The starting state is therefore: depth = 0, one directory entry, one bucket with local_depth = 0. Every key hashes to that one bucket until it overflows.

ehash_hash (extendible_hash.c:4347) dispatches by key type:

// ehash_hash — src/storage/extendible_hash.c:4347 (condensed)
static EHASH_HASH_KEY
ehash_hash (void *original_key_p, DB_TYPE key_type)
{
switch (key_type)
{
case DB_TYPE_STRING:
return ehash_hash_string_type (key, original_key_p);
case DB_TYPE_OBJECT:
return ehash_hash_eight_bytes_type (key); /* OID is 8 useful bytes */
/* … other types only under ENABLE_UNUSED_FUNCTION … */
default:
er_set (ER_FATAL_ERROR_SEVERITY, ARG_FILE_LINE, ER_EH_CORRUPTED, 0);
}
}

The string variant (ehash_hash_string_type, extendible_hash.c:4156) trims trailing spaces, applies a classic folding method (sum 4-byte windows of the key into one 32-bit accumulator), then runs three independent string hashes from memory_hashmht_1strhash, mht_2strhash, mht_3strhash — on the four bytes of the folded value, packing their results into the high three bytes of the final pseudo-key, and putting the byte sum in the low byte. The intent is to spread bits across the 32-bit pseudo-key space even when the input strings share long common prefixes (which is common for class names: customer, customer_address, customer_phone).

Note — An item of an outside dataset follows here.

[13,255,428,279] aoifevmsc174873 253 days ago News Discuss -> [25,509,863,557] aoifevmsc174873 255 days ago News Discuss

The eight-bytes variant (used for OIDs) folds two ints with htonl and runs a final byte-sum pass to scatter the result. For OIDs, since (volid, pageid, slotid) is already nearly unique, the goal is “do not concentrate in one quadrant of the key space” rather than full avalanche.

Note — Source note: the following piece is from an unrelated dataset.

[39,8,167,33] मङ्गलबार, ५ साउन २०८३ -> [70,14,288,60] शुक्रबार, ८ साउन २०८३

The output is unsigned int (EHASH_HASH_KEY, extendible_hash.c:99), 32 bits — so global depth d cannot exceed 32. The macro GETBITS extracts a left-adjusted bit field, FIND_OFFSET(hash_key, depth) extracts the leftmost depth bits.

Lookup is short:

// ehash_search — src/storage/extendible_hash.c:1379 (condensed)
EH_SEARCH
ehash_search (THREAD_ENTRY *thread_p, EHID *ehid_p, void *key_p, OID *value_p)
{
if (ehid_p == NULL || key_p == NULL)
return EH_KEY_NOTFOUND;
dir_root_page_p = ehash_find_bucket_vpid_with_hash (
thread_p, ehid_p, key_p,
PGBUF_LATCH_READ, PGBUF_LATCH_READ, /* root S, bucket S */
&bucket_vpid, NULL, NULL);
if (bucket_vpid.pageid == NULL_PAGEID) goto end; /* directory hole */
bucket_page_p = ehash_fix_old_page (thread_p, &ehid_p->vfid,
&bucket_vpid, PGBUF_LATCH_READ);
if (!ehash_locate_slot (thread_p, bucket_page_p,
dir_header_p->key_type, key_p, &slot_id))
{ result = EH_KEY_NOTFOUND; goto end; }
spage_get_record (thread_p, bucket_page_p, slot_id, &recdes, PEEK);
ehash_read_oid_from_record (recdes.data, value_p);
result = EH_KEY_FOUND;
end:
if (bucket_page_p) pgbuf_unfix_and_init (thread_p, bucket_page_p);
if (dir_root_page_p) pgbuf_unfix_and_init (thread_p, dir_root_page_p);
return result;
}

ehash_find_bucket_vpid_with_hash (extendible_hash.c:1327) is the addressing routine: fix the dir root page with an S latch, hash the key, compute location = FIND_OFFSET(pseudo_key, depth), then ehash_find_bucket_vpid (extendible_hash.c:1295) figures out whether the entry is in the root page or in some later directory page, fixes the latter if necessary, and copies the bucket_vpid out.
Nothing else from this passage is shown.